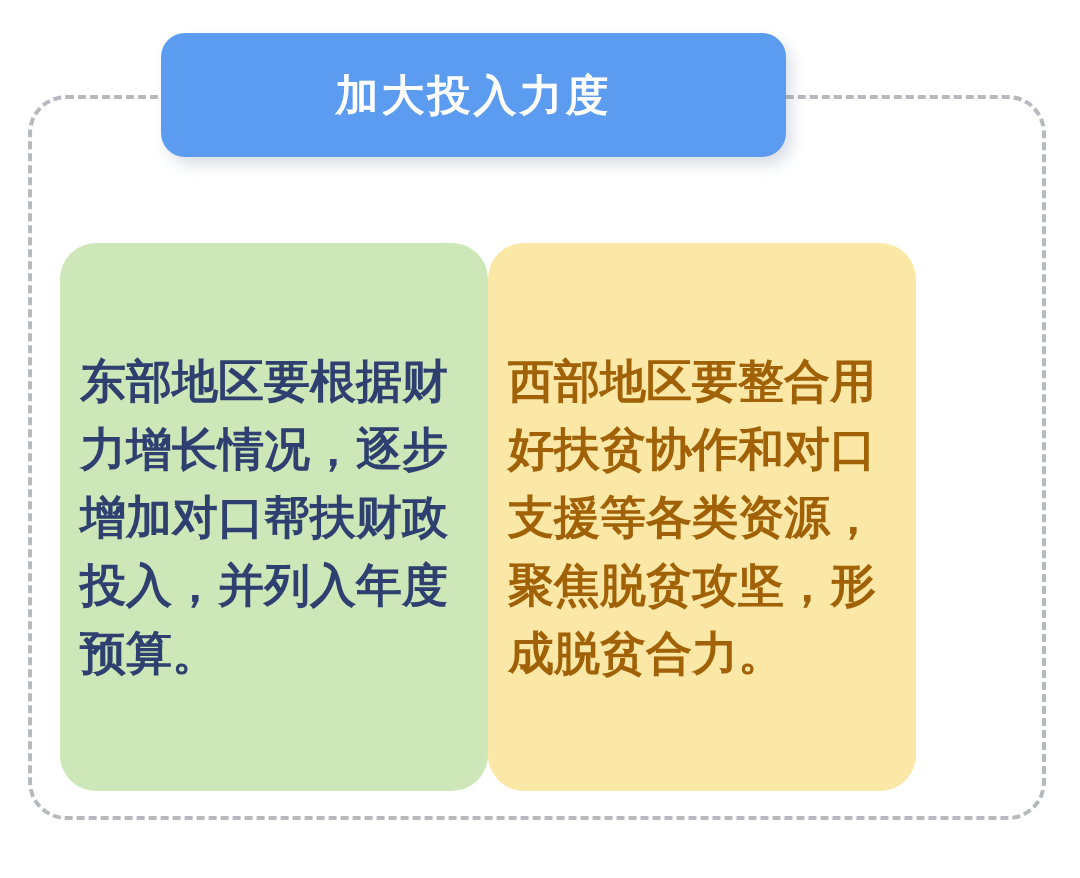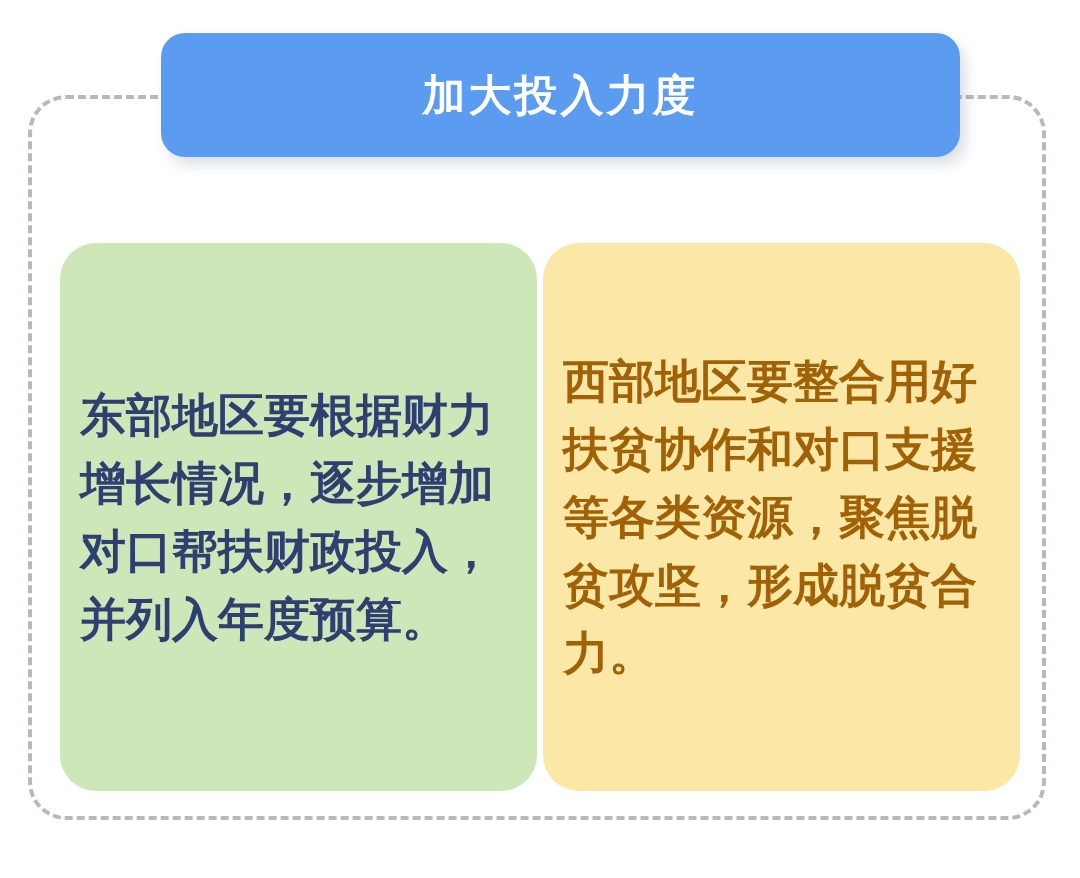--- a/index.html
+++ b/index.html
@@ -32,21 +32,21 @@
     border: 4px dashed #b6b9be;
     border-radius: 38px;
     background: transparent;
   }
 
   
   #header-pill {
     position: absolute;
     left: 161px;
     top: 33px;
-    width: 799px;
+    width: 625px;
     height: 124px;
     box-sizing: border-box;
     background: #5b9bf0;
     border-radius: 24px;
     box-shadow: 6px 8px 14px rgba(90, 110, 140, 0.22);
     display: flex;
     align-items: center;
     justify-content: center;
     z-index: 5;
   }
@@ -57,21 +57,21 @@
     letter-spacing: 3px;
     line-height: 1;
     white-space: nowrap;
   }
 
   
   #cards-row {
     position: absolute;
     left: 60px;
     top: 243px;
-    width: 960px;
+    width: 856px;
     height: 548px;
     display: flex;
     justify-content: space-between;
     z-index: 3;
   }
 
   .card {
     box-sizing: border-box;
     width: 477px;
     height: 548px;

____

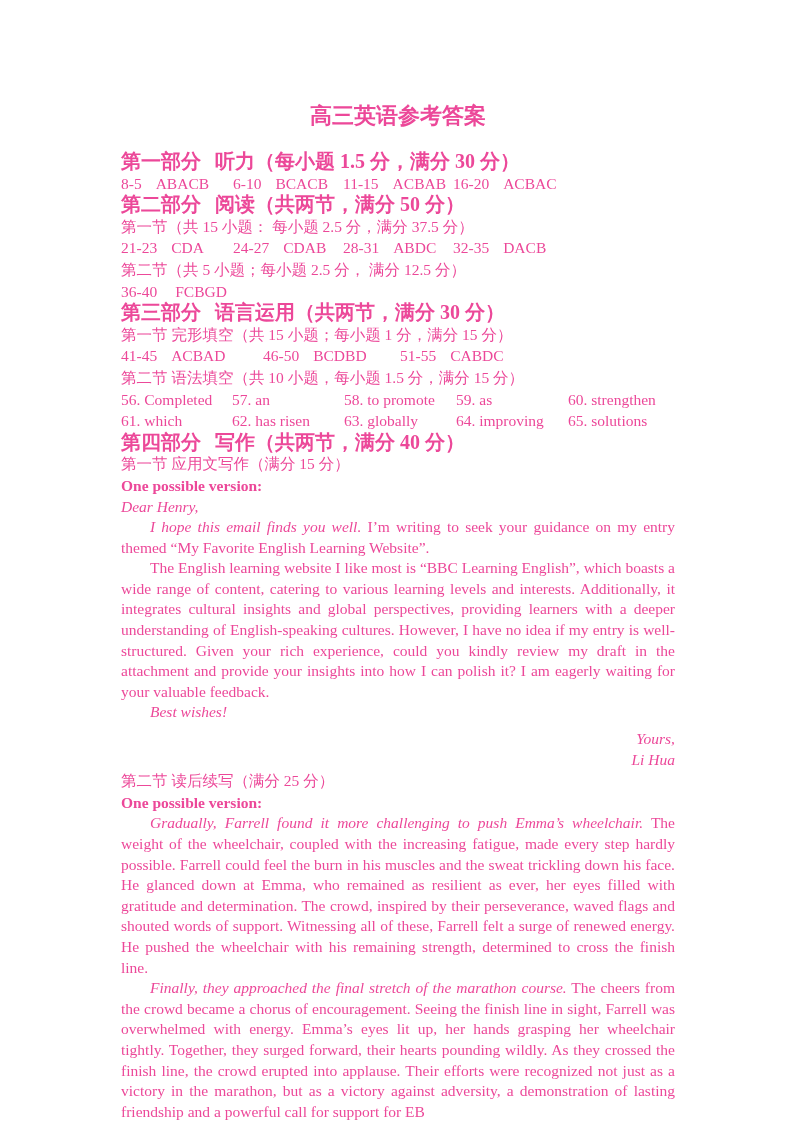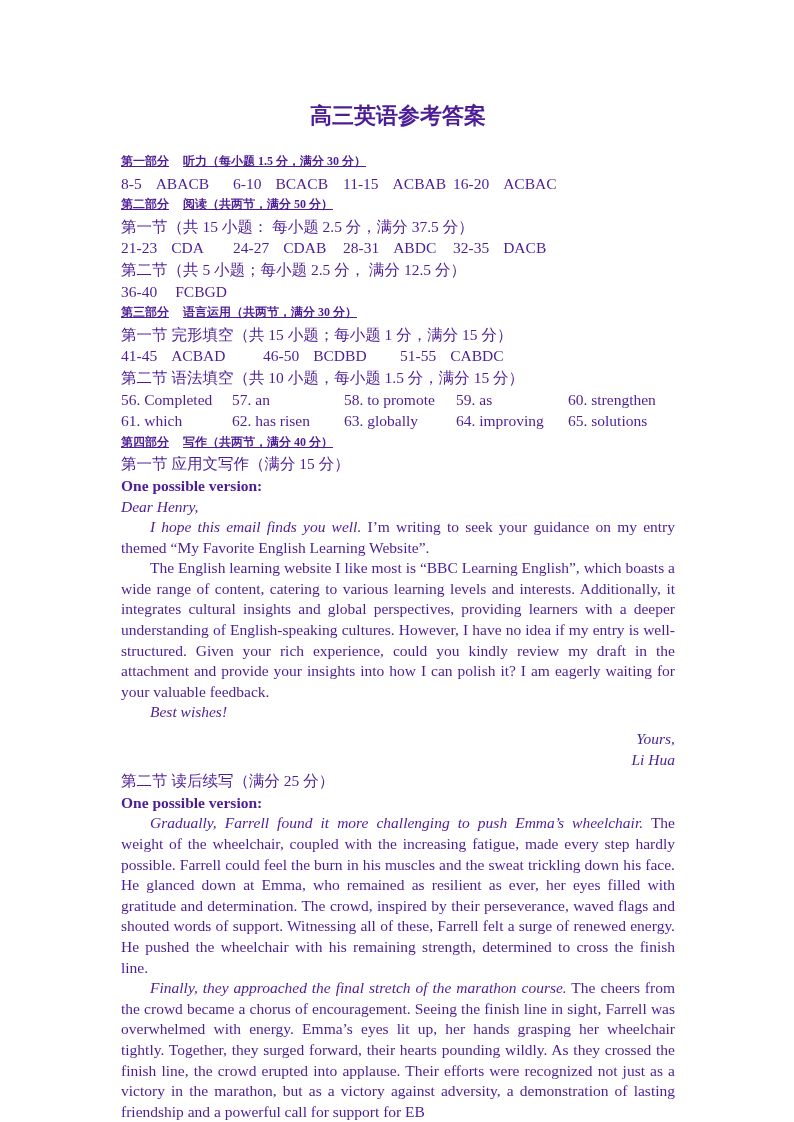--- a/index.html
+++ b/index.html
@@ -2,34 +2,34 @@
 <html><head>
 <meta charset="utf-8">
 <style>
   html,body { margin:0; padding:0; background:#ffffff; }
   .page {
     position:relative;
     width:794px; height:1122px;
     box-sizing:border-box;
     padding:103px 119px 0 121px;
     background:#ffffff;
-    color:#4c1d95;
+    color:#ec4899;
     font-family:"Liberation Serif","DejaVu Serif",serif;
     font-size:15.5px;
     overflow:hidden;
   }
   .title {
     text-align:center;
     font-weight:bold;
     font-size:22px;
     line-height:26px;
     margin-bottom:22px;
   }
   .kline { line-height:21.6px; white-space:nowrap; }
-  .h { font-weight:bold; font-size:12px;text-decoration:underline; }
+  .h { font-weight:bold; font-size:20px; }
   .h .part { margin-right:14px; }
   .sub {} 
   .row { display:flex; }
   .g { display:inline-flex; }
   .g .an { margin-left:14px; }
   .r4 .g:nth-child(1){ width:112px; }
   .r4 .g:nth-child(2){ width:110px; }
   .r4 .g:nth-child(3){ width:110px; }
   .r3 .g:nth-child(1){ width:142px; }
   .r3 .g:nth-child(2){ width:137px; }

____

▶ **Task**: For each line of the material that contains "font", return a copy.

▶ **Finished exercise**:
     font-family:"Liberation Serif","DejaVu Serif",serif;
     font-size:15.5px;
     font-weight:bold;
     font-size:22px;
-  .h { font-weight:bold; font-size:12px;text-decoration:underline; }
+  .h { font-weight:bold; font-size:20px; }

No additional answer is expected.